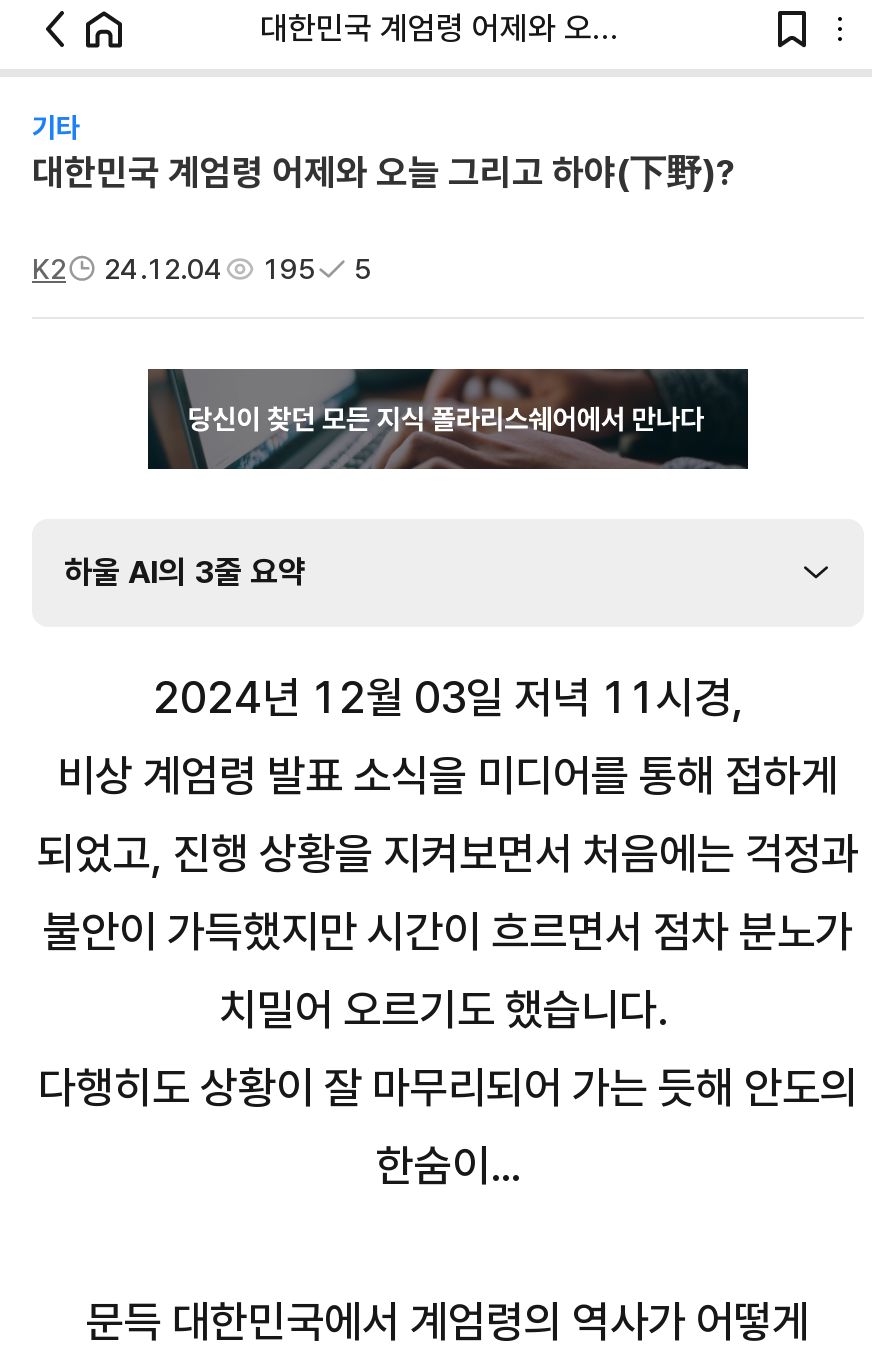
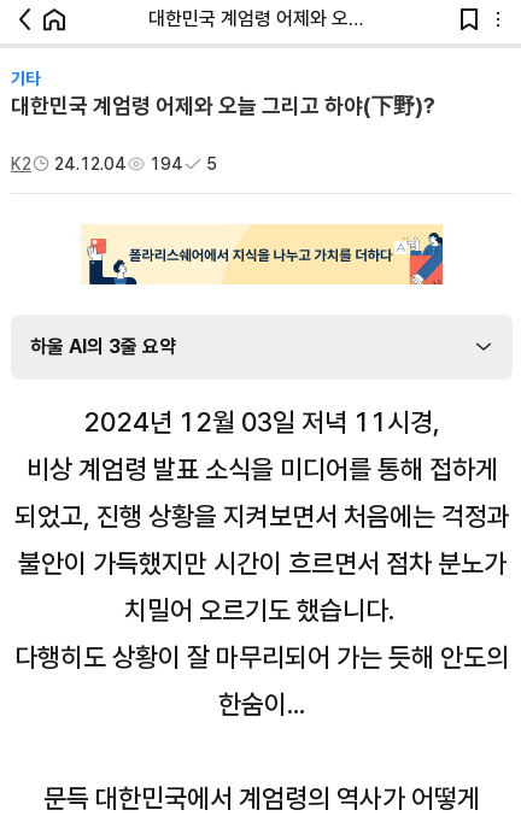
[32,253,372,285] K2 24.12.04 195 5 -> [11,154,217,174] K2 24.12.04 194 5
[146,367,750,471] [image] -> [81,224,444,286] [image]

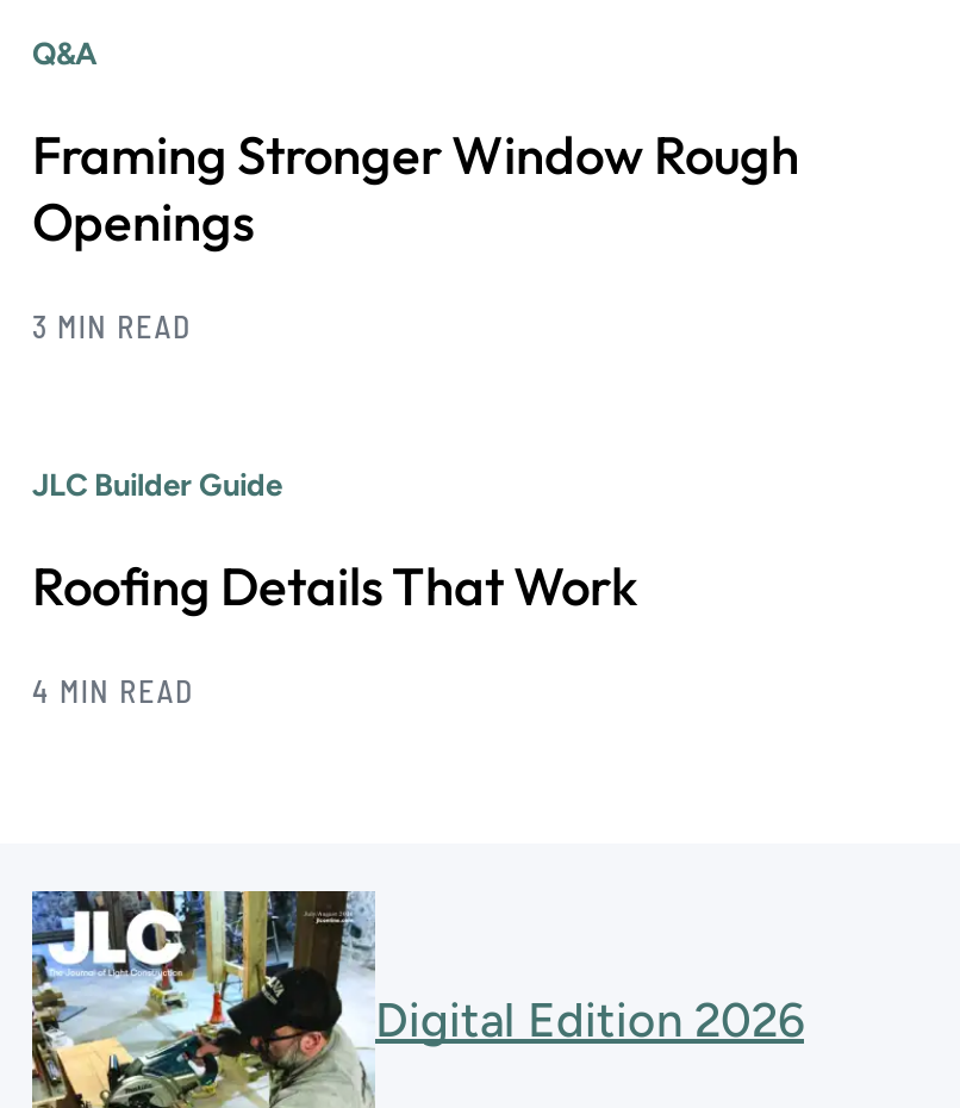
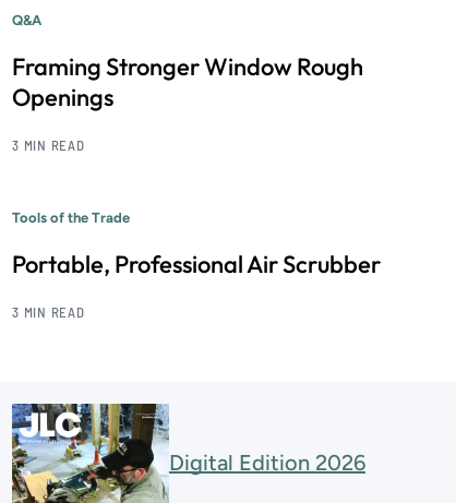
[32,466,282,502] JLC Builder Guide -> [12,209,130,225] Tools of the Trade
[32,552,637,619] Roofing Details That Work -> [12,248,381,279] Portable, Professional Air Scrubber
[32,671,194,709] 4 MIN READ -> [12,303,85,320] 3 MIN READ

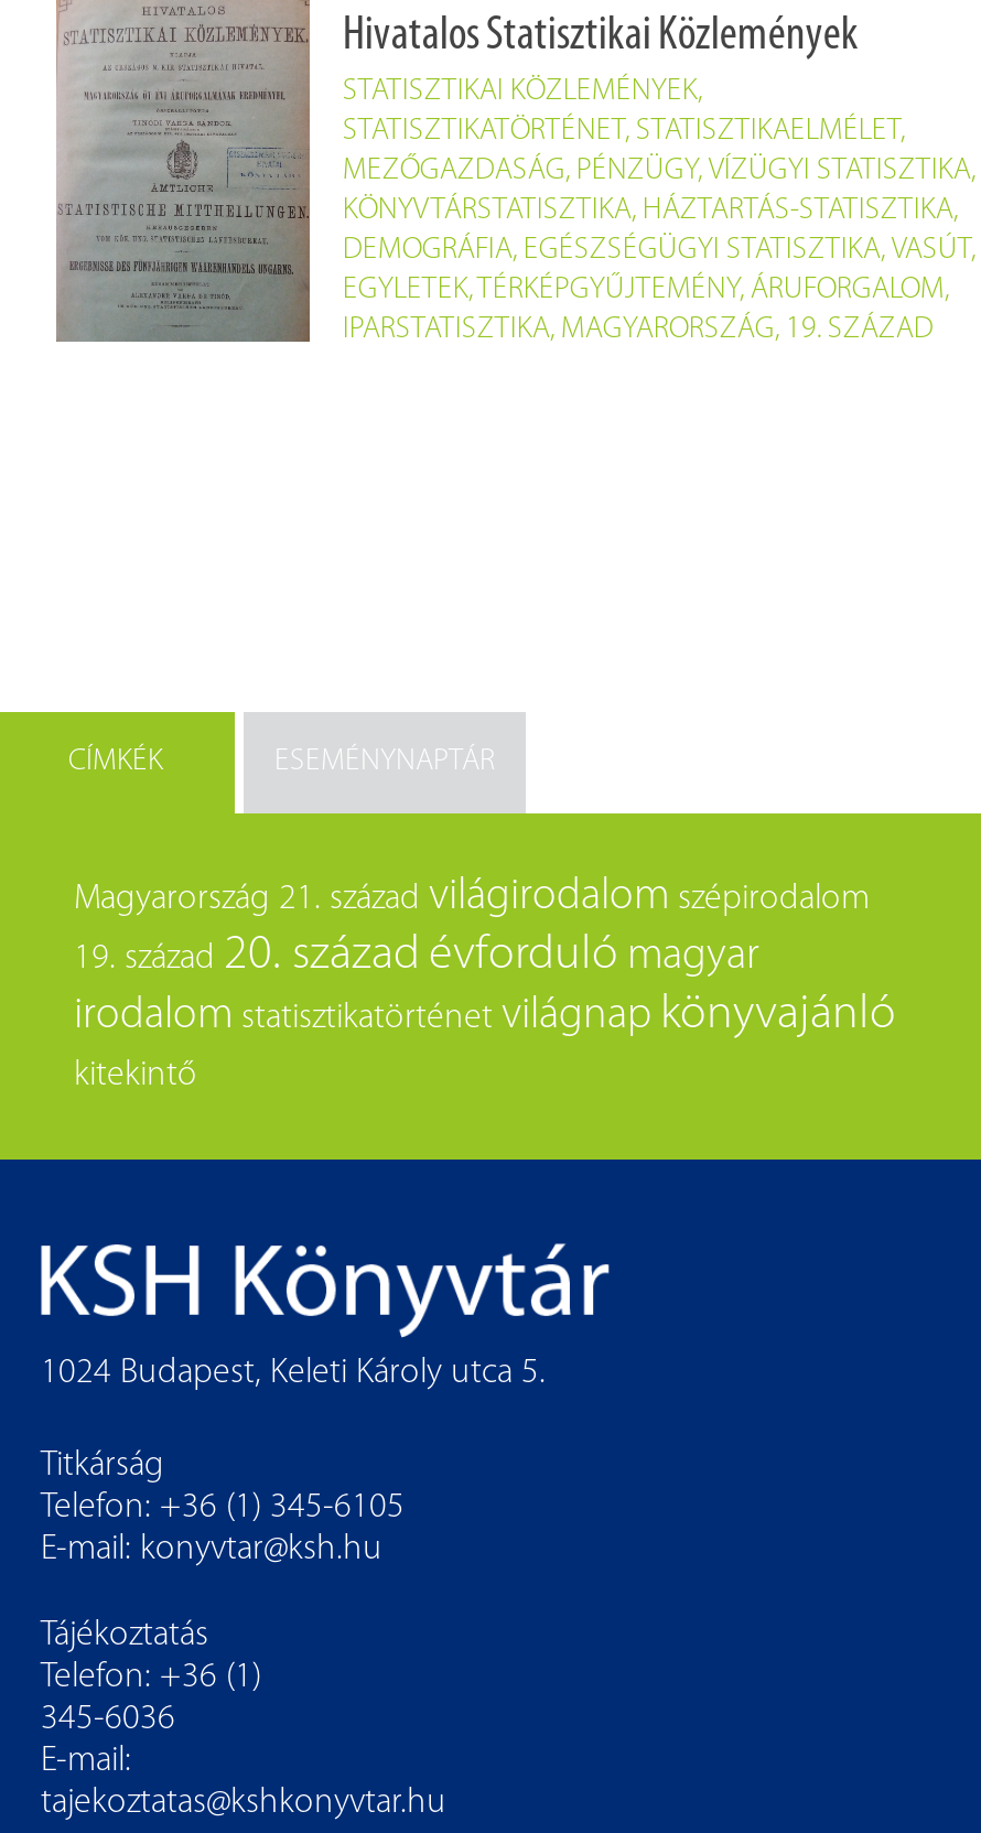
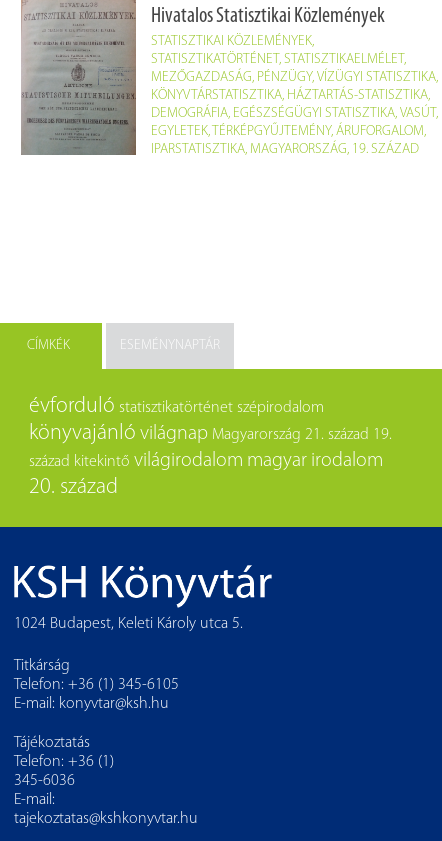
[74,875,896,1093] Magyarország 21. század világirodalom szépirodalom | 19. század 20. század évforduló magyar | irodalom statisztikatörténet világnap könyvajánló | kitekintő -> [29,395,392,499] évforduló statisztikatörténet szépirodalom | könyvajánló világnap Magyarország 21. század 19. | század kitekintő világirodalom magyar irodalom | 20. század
• • •
=== WHAT TO DO ===
Retype all the entries exactly; drop the pictures.

=== WRITTEN SOLUTION ===
[32,253,372,285] K2 24.12.04 195 5 -> [11,154,217,174] K2 24.12.04 194 5
[146,367,750,471] [image] -> [81,224,444,286] [image]

[32,466,282,502] JLC Builder Guide -> [12,209,130,225] Tools of the Trade
[32,552,637,619] Roofing Details That Work -> [12,248,381,279] Portable, Professional Air Scrubber
[32,671,194,709] 4 MIN READ -> [12,303,85,320] 3 MIN READ

[74,875,896,1093] Magyarország 21. század világirodalom szépirodalom | 19. század 20. század évforduló magyar | irodalom statisztikatörténet világnap könyvajánló | kitekintő -> [29,395,392,499] évforduló statisztikatörténet szépirodalom | könyvajánló világnap Magyarország 21. század 19. | század kitekintő világirodalom magyar irodalom | 20. század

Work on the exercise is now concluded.